▶ **AIM OF THE EXERCISE**
In full and unchanged, set down the entries that follow, with no images.

▶ **PROVIDED RECORDS**

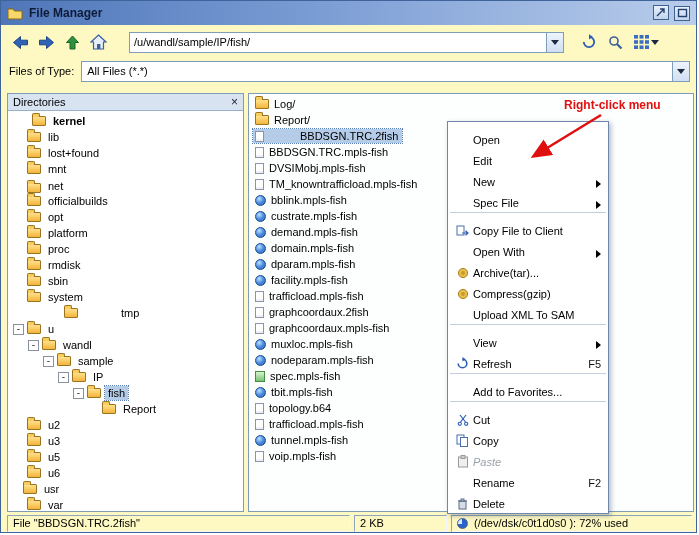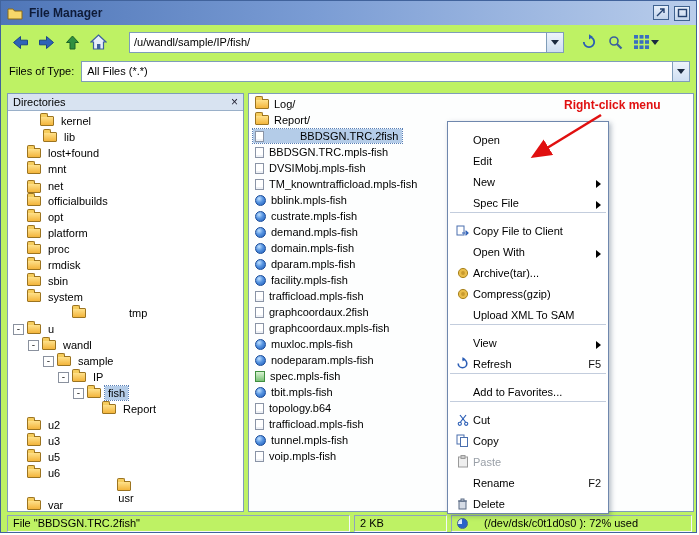--- a/index.html
+++ b/index.html
@@ -5,7 +5,7 @@
   * { box-sizing: border-box; margin: 0; padding: 0; }
   html,body { width:699px; height:535px; }
   body { font-family:"Liberation Sans", sans-serif; font-size:11px; color:#000; background:#fff; }
-  #window { position:relative; width:697px; height:533px; border:1px solid #41639c; background:#bef264; overflow:hidden; }
+  #window { position:relative; width:697px; height:533px; border:1px solid #41639c; background:#fef9c3; overflow:hidden; }
 
   
   .titlebar { height:24px; display:flex; align-items:center; padding:0 6px; gap:6px;

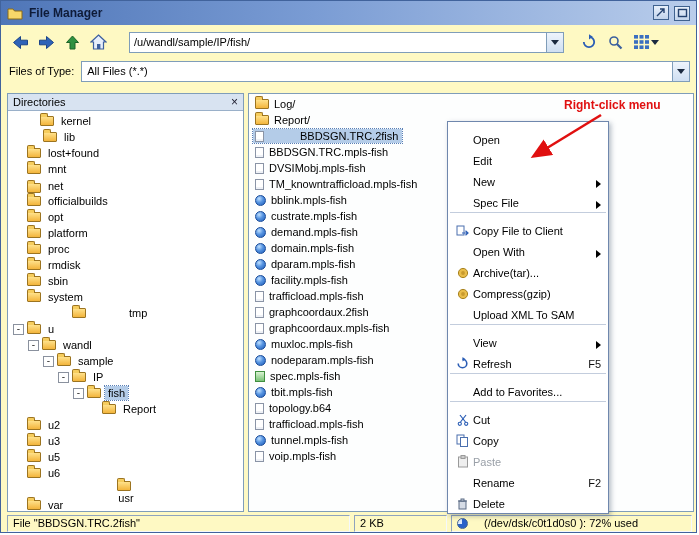--- a/index.html
+++ b/index.html
@@ -195,7 +195,7 @@
       <span class="dirclose">×</span>
     </div>
     <div class="tree">
-        <div class="tree-row" style="padding-left: 18px;">
+        <div class="tree-row" style="padding-left: 10px; font-weight: bold;">
           <span class="expander-sp"></span>
           <span class="ico-folder"></span>
           <span class="tree-label">kernel</span>

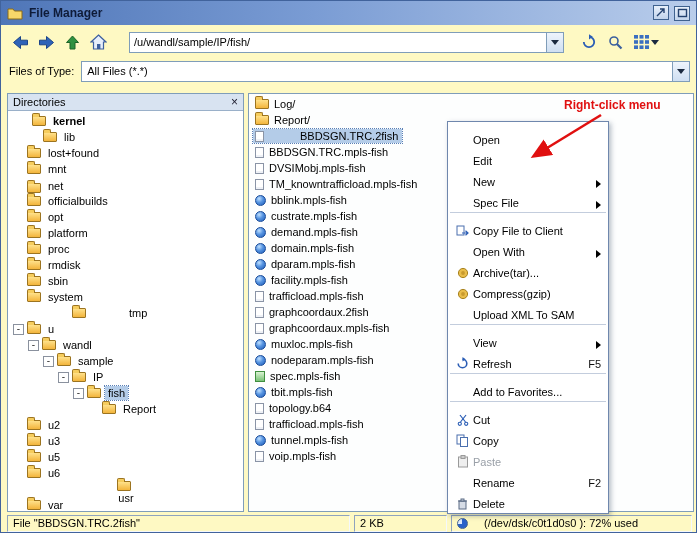--- a/index.html
+++ b/index.html
@@ -200,7 +200,7 @@
           <span class="ico-folder"></span>
           <span class="tree-label">kernel</span>
         </div>
-        <div class="tree-row" style="padding-left: 21px;">
+        <div class="tree-row" style="padding-left: 5px;">
           <span class="expander-sp"></span>
           <span class="ico-folder"></span>
           <span class="tree-label">lib</span>

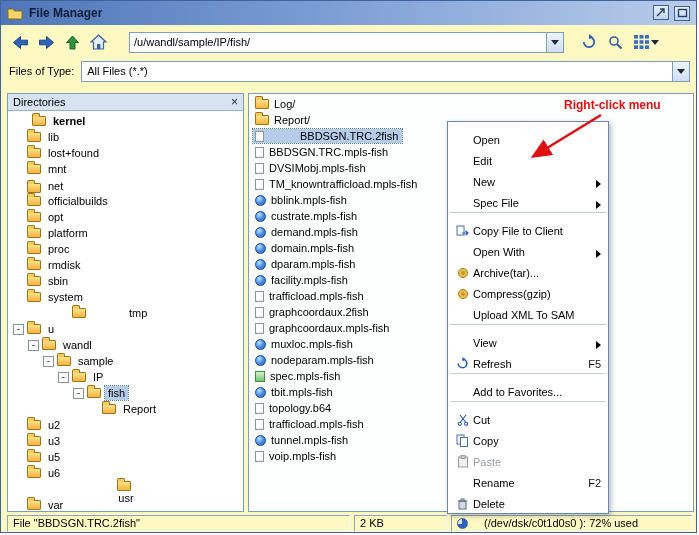--- a/index.html
+++ b/index.html
@@ -255,7 +255,7 @@
           <span class="ico-folder"></span>
           <span class="tree-label">system</span>
         </div>
-        <div class="tree-row" style="padding-left: 14px; gap: 36px;">
+        <div class="tree-row" style="padding-left: 6px; gap: 36px;">
           <span class="expander-sp"></span>
           <span class="ico-folder"></span>
           <span class="tree-label">tmp</span>

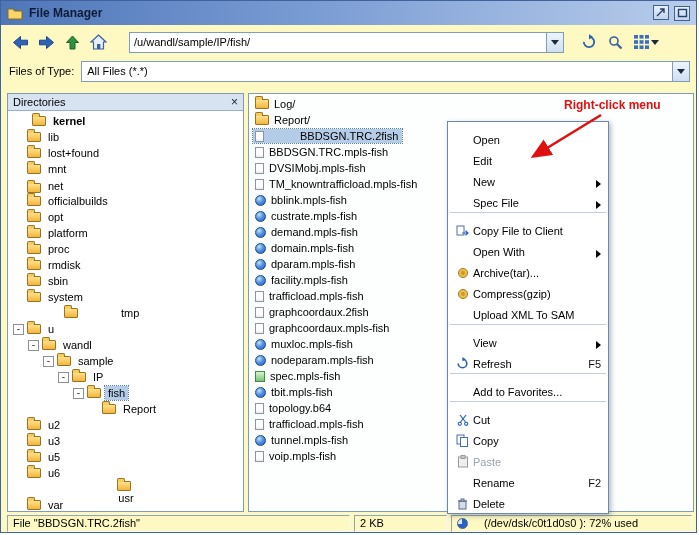--- a/index.html
+++ b/index.html
@@ -75,7 +75,7 @@
   .menu-item { height:21px; display:flex; align-items:flex-end; padding:0 7px 0 4px; }
   .mi-icon { width:21px; display:inline-flex; align-items:center; justify-content:center; flex:none; }
   .mi-label { flex:1; white-space:nowrap; }
-  .menu-item.disabled .mi-label { color:#9aa0a8; }
+  .menu-item.disabled .mi-label { color:#9aa0a8;font-style:italic; }
   .submenu-arrow { width:0; height:0; border-left:5px solid #000; border-top:4px solid transparent;
     border-bottom:4px solid transparent; margin-left:8px; }
   .shortcut { margin-left:8px; color:#111; }

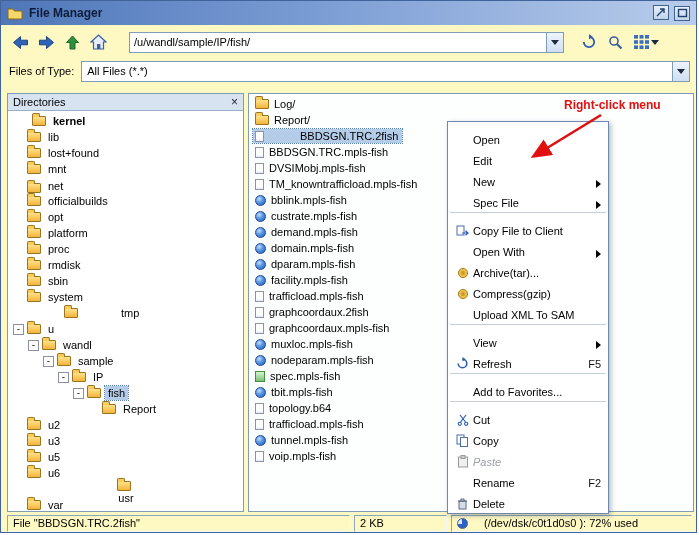--- a/index.html
+++ b/index.html
@@ -310,7 +310,7 @@
           <span class="ico-folder"></span>
           <span class="tree-label">u6</span>
         </div>
-        <div class="tree-row" style="padding-left: 1px; flex-direction: column;">
+        <div class="tree-row" style="padding-left: 1px;">
           <span class="expander-sp"></span>
           <span class="ico-folder"></span>
           <span class="tree-label">usr</span>

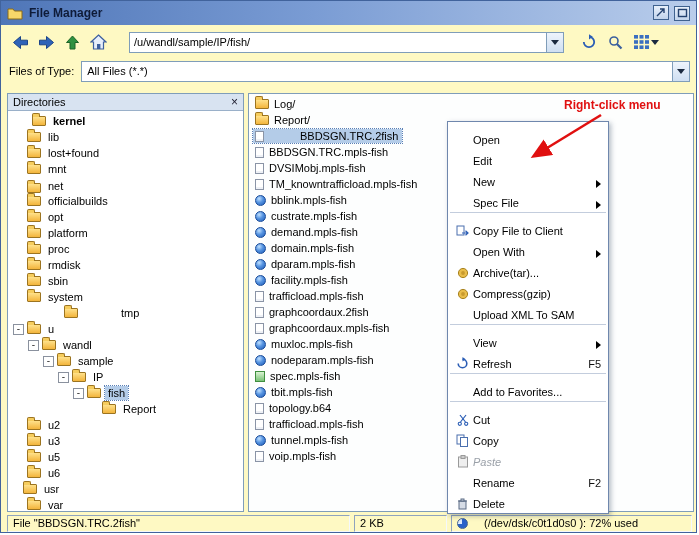--- a/index.html
+++ b/index.html
@@ -91,7 +91,7 @@
     border:1px solid; border-color:#8fa3bd #f4f8fc #f4f8fc #8fa3bd; white-space:nowrap; overflow:hidden; }
   .sc1 { left:6px; width:343px; }
   .sc2 { left:353px; width:93px; }
-  .sc3 { left:450px; width:241px; display:flex; align-items:center; gap:16px; }
+  .sc3 { left:450px; width:241px; display:flex; align-items:center; gap:6px; }
   .pie { width:11px; height:11px; border-radius:50%; border:1px solid #44638f; flex:none;
     background:conic-gradient(#2a62c9 0 72%, #ddeafc 72% 100%); }
 </style>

▶ **TASK ANSWER**
--- a/index.html
+++ b/index.html
@@ -5,7 +5,7 @@
   * { box-sizing: border-box; margin: 0; padding: 0; }
   html,body { width:699px; height:535px; }
   body { font-family:"Liberation Sans", sans-serif; font-size:11px; color:#000; background:#fff; }
-  #window { position:relative; width:697px; height:533px; border:1px solid #41639c; background:#bef264; overflow:hidden; }
+  #window { position:relative; width:697px; height:533px; border:1px solid #41639c; background:#fef9c3; overflow:hidden; }
 
   
   .titlebar { height:24px; display:flex; align-items:center; padding:0 6px; gap:6px;

--- a/index.html
+++ b/index.html
@@ -195,7 +195,7 @@
       <span class="dirclose">×</span>
     </div>
     <div class="tree">
-        <div class="tree-row" style="padding-left: 18px;">
+        <div class="tree-row" style="padding-left: 10px; font-weight: bold;">
           <span class="expander-sp"></span>
           <span class="ico-folder"></span>
           <span class="tree-label">kernel</span>

--- a/index.html
+++ b/index.html
@@ -200,7 +200,7 @@
           <span class="ico-folder"></span>
           <span class="tree-label">kernel</span>
         </div>
-        <div class="tree-row" style="padding-left: 21px;">
+        <div class="tree-row" style="padding-left: 5px;">
           <span class="expander-sp"></span>
           <span class="ico-folder"></span>
           <span class="tree-label">lib</span>

--- a/index.html
+++ b/index.html
@@ -255,7 +255,7 @@
           <span class="ico-folder"></span>
           <span class="tree-label">system</span>
         </div>
-        <div class="tree-row" style="padding-left: 14px; gap: 36px;">
+        <div class="tree-row" style="padding-left: 6px; gap: 36px;">
           <span class="expander-sp"></span>
           <span class="ico-folder"></span>
           <span class="tree-label">tmp</span>

--- a/index.html
+++ b/index.html
@@ -75,7 +75,7 @@
   .menu-item { height:21px; display:flex; align-items:flex-end; padding:0 7px 0 4px; }
   .mi-icon { width:21px; display:inline-flex; align-items:center; justify-content:center; flex:none; }
   .mi-label { flex:1; white-space:nowrap; }
-  .menu-item.disabled .mi-label { color:#9aa0a8; }
+  .menu-item.disabled .mi-label { color:#9aa0a8;font-style:italic; }
   .submenu-arrow { width:0; height:0; border-left:5px solid #000; border-top:4px solid transparent;
     border-bottom:4px solid transparent; margin-left:8px; }
   .shortcut { margin-left:8px; color:#111; }

--- a/index.html
+++ b/index.html
@@ -310,7 +310,7 @@
           <span class="ico-folder"></span>
           <span class="tree-label">u6</span>
         </div>
-        <div class="tree-row" style="padding-left: 1px; flex-direction: column;">
+        <div class="tree-row" style="padding-left: 1px;">
           <span class="expander-sp"></span>
           <span class="ico-folder"></span>
           <span class="tree-label">usr</span>

--- a/index.html
+++ b/index.html
@@ -91,7 +91,7 @@
     border:1px solid; border-color:#8fa3bd #f4f8fc #f4f8fc #8fa3bd; white-space:nowrap; overflow:hidden; }
   .sc1 { left:6px; width:343px; }
   .sc2 { left:353px; width:93px; }
-  .sc3 { left:450px; width:241px; display:flex; align-items:center; gap:16px; }
+  .sc3 { left:450px; width:241px; display:flex; align-items:center; gap:6px; }
   .pie { width:11px; height:11px; border-radius:50%; border:1px solid #44638f; flex:none;
     background:conic-gradient(#2a62c9 0 72%, #ddeafc 72% 100%); }
 </style>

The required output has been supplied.